------ GIVEN RECORDS ------

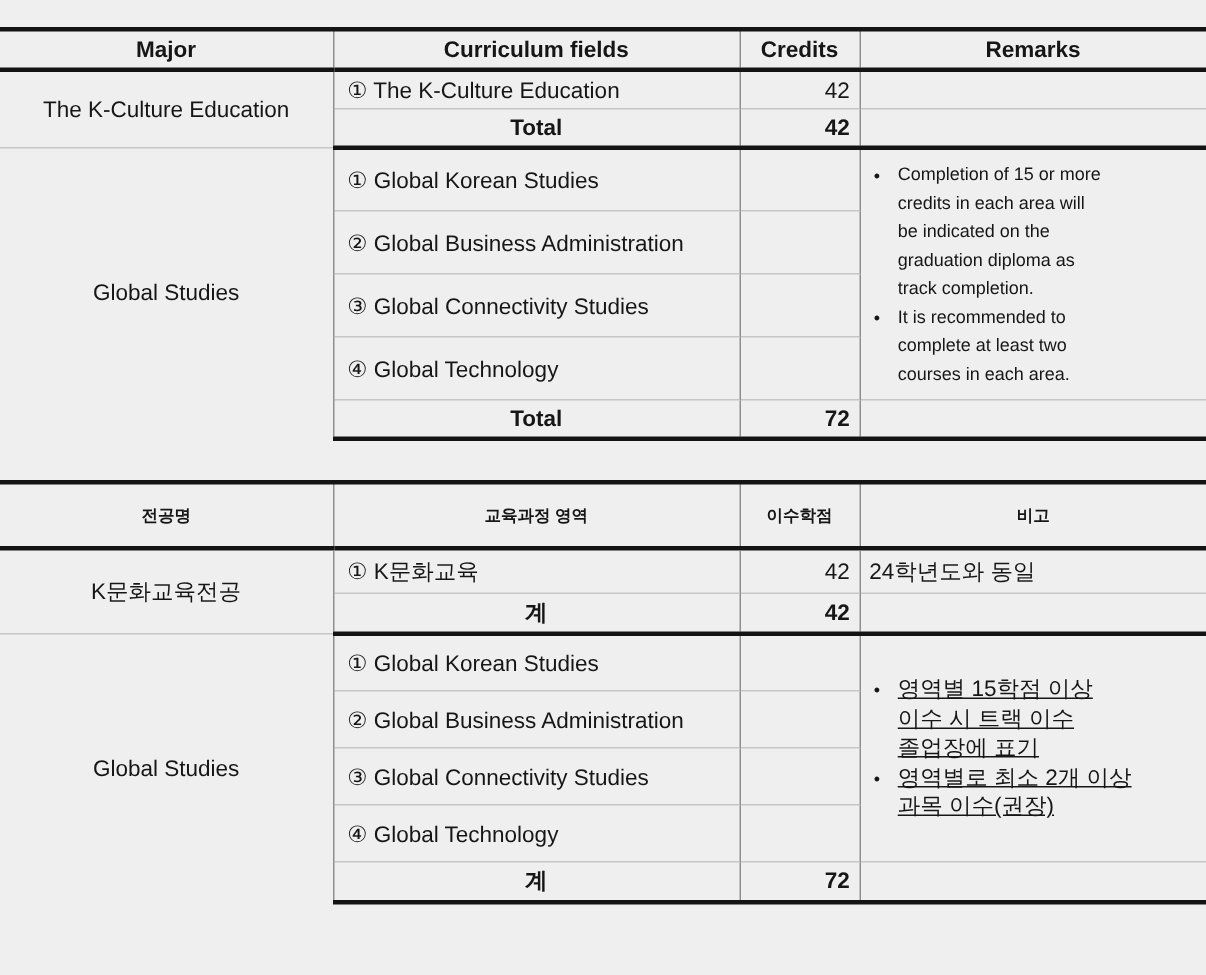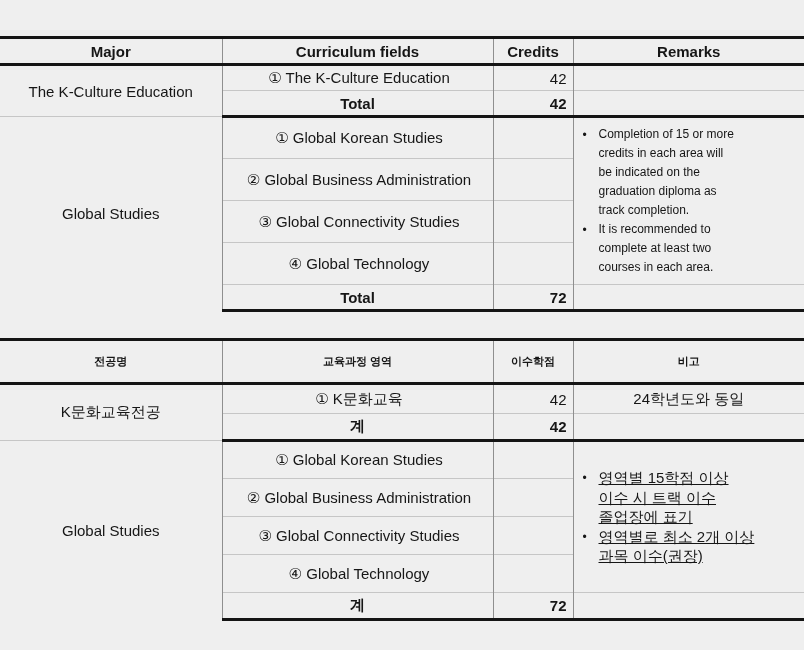"Major" table.t1 { margin-top: 36px -> 18px }
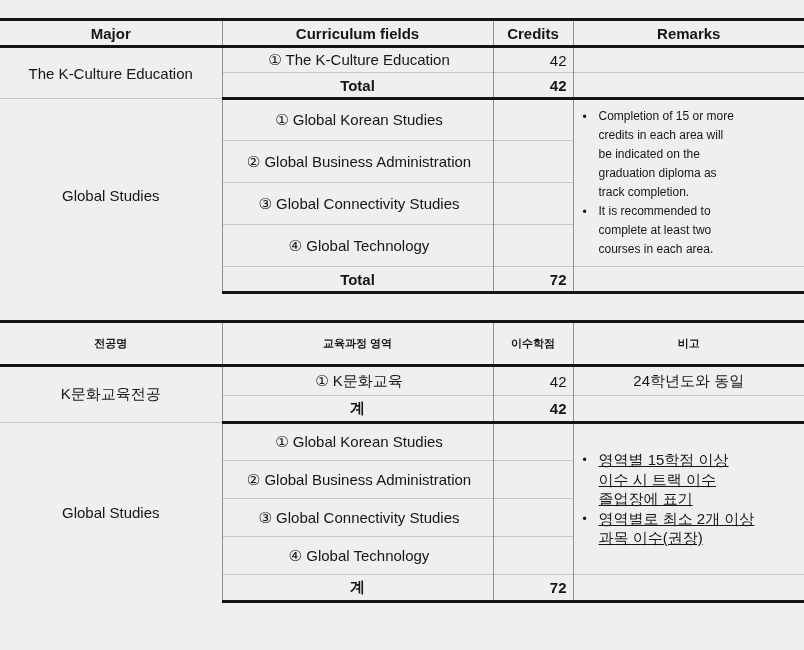"① The K-Culture Education" .field-cell { text-align: center -> left }
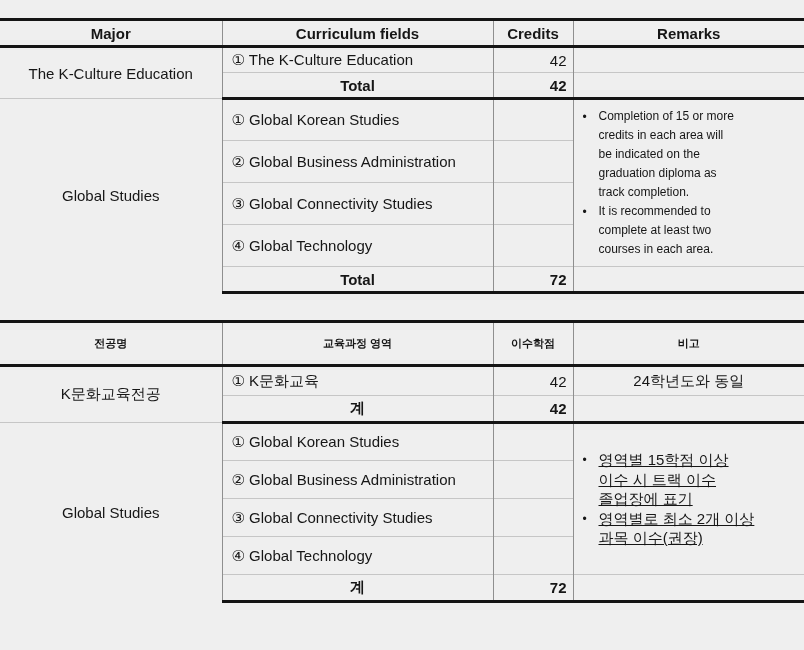"24학년도와 동일" .remark-cell { text-align: center -> left }
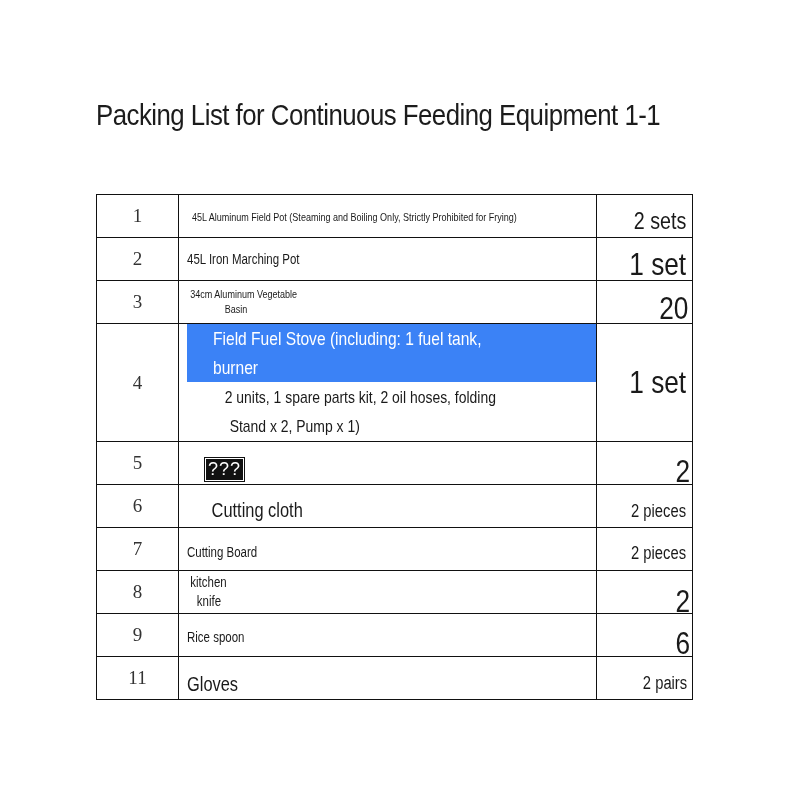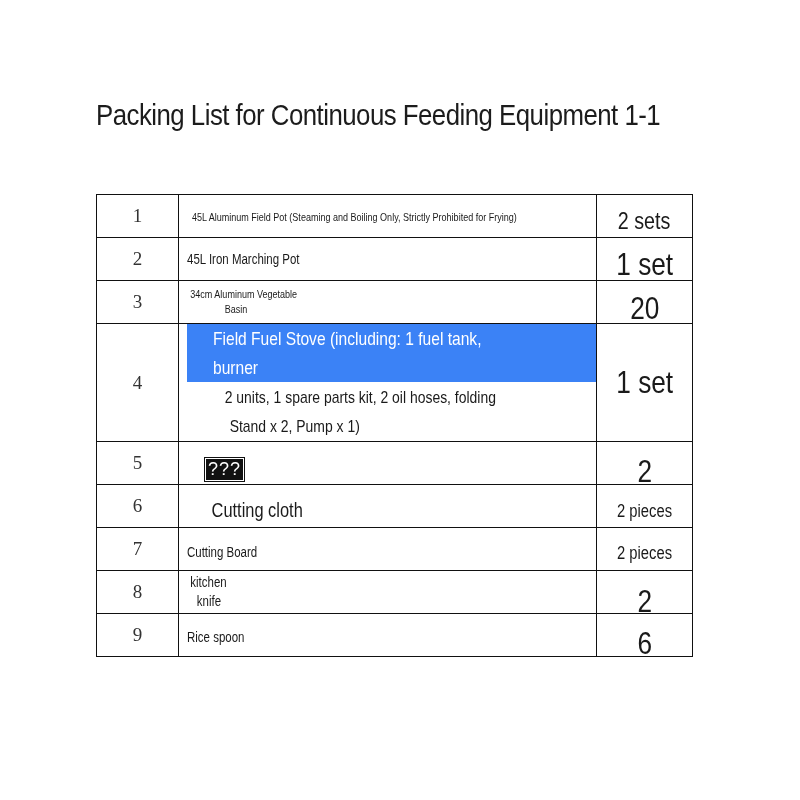"2 sets" .qty { text-align: center -> right }
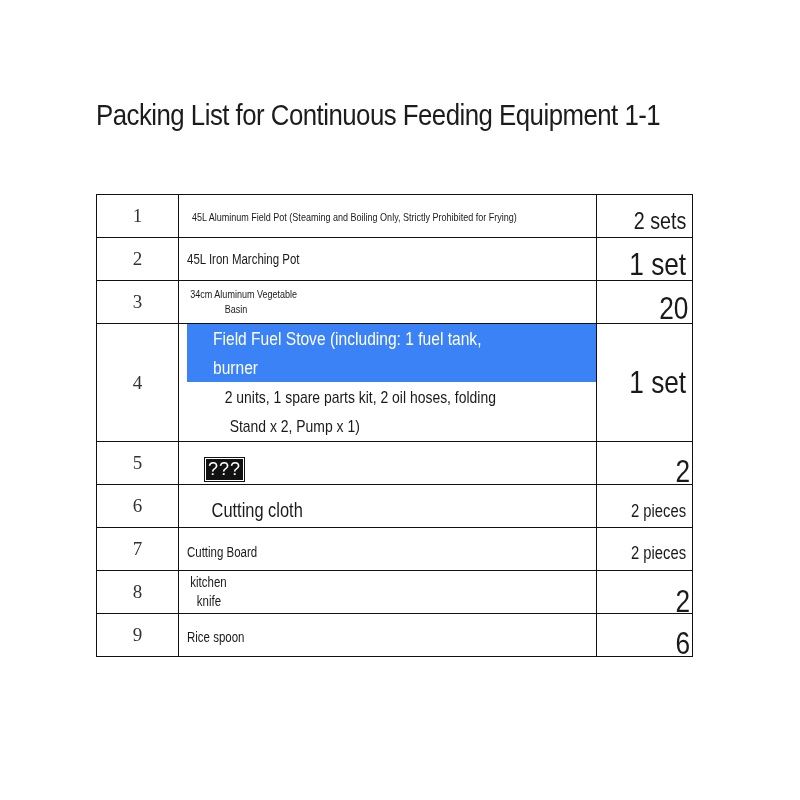"11" tr { html: none -> <tr> <td>11</td> <td><span>Gloves</span></td> <td><span>2 pairs</span></td> </tr> }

------

PROBLEM DETAILS:
All records above are to be printed exactly, minus the pictures they contain.

SOLVED EXERCISE:
"Major" table.t1 { margin-top: 36px -> 18px }
"① The K-Culture Education" .field-cell { text-align: center -> left }
"24학년도와 동일" .remark-cell { text-align: center -> left }
"2 sets" .qty { text-align: center -> right }
"11" tr { html: none -> <tr> <td>11</td> <td><span>Gloves</span></td> <td><span>2 pairs</span></td> </tr> }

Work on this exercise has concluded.